Commodities | Apr 18 2019

This story features MONADELPHOUS GROUP LIMITED, and other companies. For more info SHARE ANALYSIS: MND

A glance through the latest expert views and predictions about commodities. Mining services; gas; iron ore; and lithium.

-Major mining/infrastructure contractors may face capacity constraints
-Potential for LNG supply shortages beyond 2024
-Iron ore price edges closer to US$100/t, likely to more than offset volume losses
-Increasing pressure on lithium producers to lower prices and improved product

 

By Eva Brocklehurst

Mining Services

Deutsche Bank acknowledges underestimating the extent of the competitive response from miners in addressing the risk of cost inflation. Iron ore replacement expenditure is providing many opportunities for tier-1 construction-related civil contractors.
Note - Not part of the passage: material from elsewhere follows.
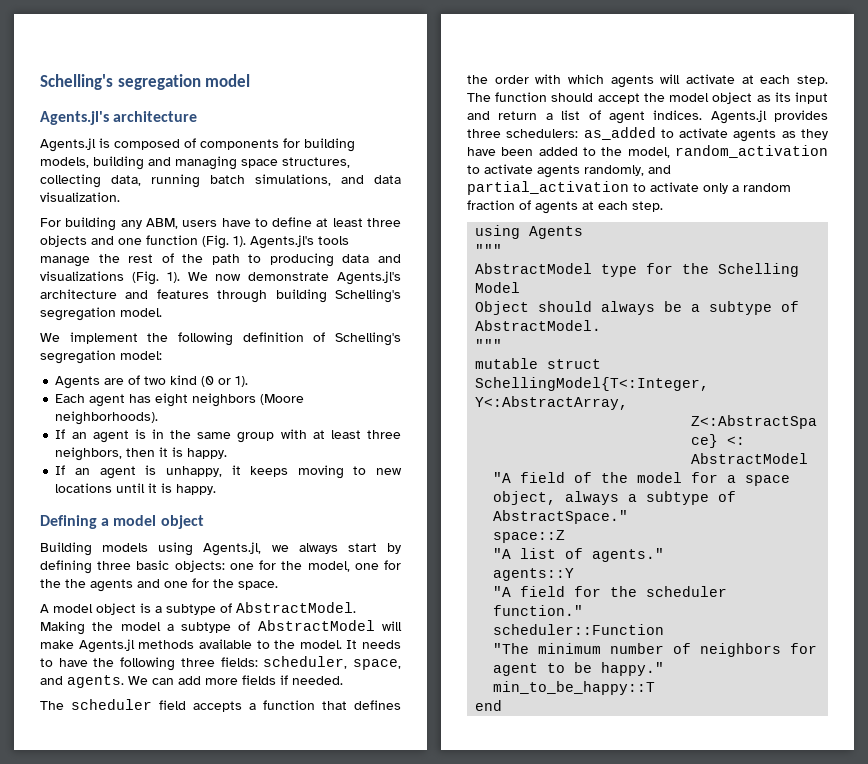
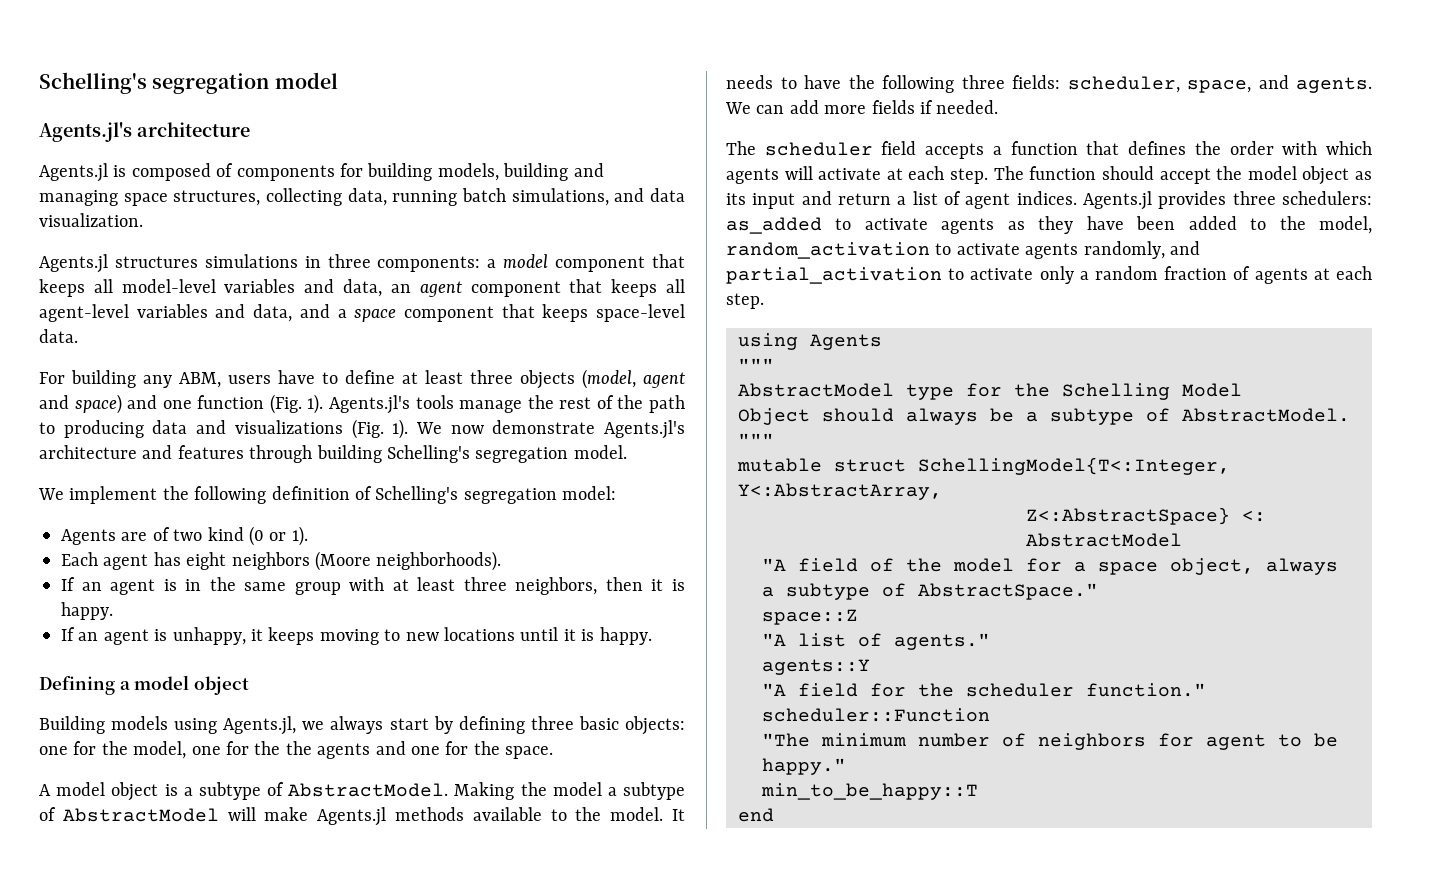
(120, 197) none -> [39,254,686,273] [39,279,686,297] [39,304,685,322] [39,329,78,343] // Agents.jl structures simulations in three components: a model component that keeps all model-level variables and data, an agent component that keeps all agent-level variables and data, and a space component that keeps space-level data.
(87, 241) none -> [582,369,685,389] [39,394,122,414] (model, agent and space)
Yet, it appears miners are attempting to address cost inflation by reducing the size and complexity of the contracts they offer, in order to attract smaller operators. Value remains most important consideration and the implication is that contractor margins will be kept in check.

One thing that is also evident to the broker is that there are far fewer tier-1 contractors available in Western Australia today compared with the 2012/13 boom. Moreover, the amount of work also emanating from transport infrastructure on the east coast enables tier-1 contractors to be selective, which could mean more certainty for order books and margins through better execution.

In FY20, work done on transport infrastructure is estimated to increase to around $17bn and to $22bn in FY21. Deutsche Bank suspects tier-1 contractors such as CIMIC ((CIM)), Monadelphous ((MND)) and NRW Holdings ((NWH)) may face capacity constraints. The broker expects short-term positive news flow from these three operators.

The broker has Buy ratings on Ausdrill ((ASL)), Imdex ((IMD)) and Seven Group ((SVW)). The latter provides good exposure to mining capital expenditure and infrastructure without execution risk, Deutsche Bank believes.

Gas

The Australian energy market regulator (AEMO), has downgraded its gas supply forecasts after input from producers. 2P reserves have also been downgraded by -6%. The regulator envisages potential further shortages from 2024 under a neutral scenario and, for the first time, has identified underperformance with CSG is a risk to the market.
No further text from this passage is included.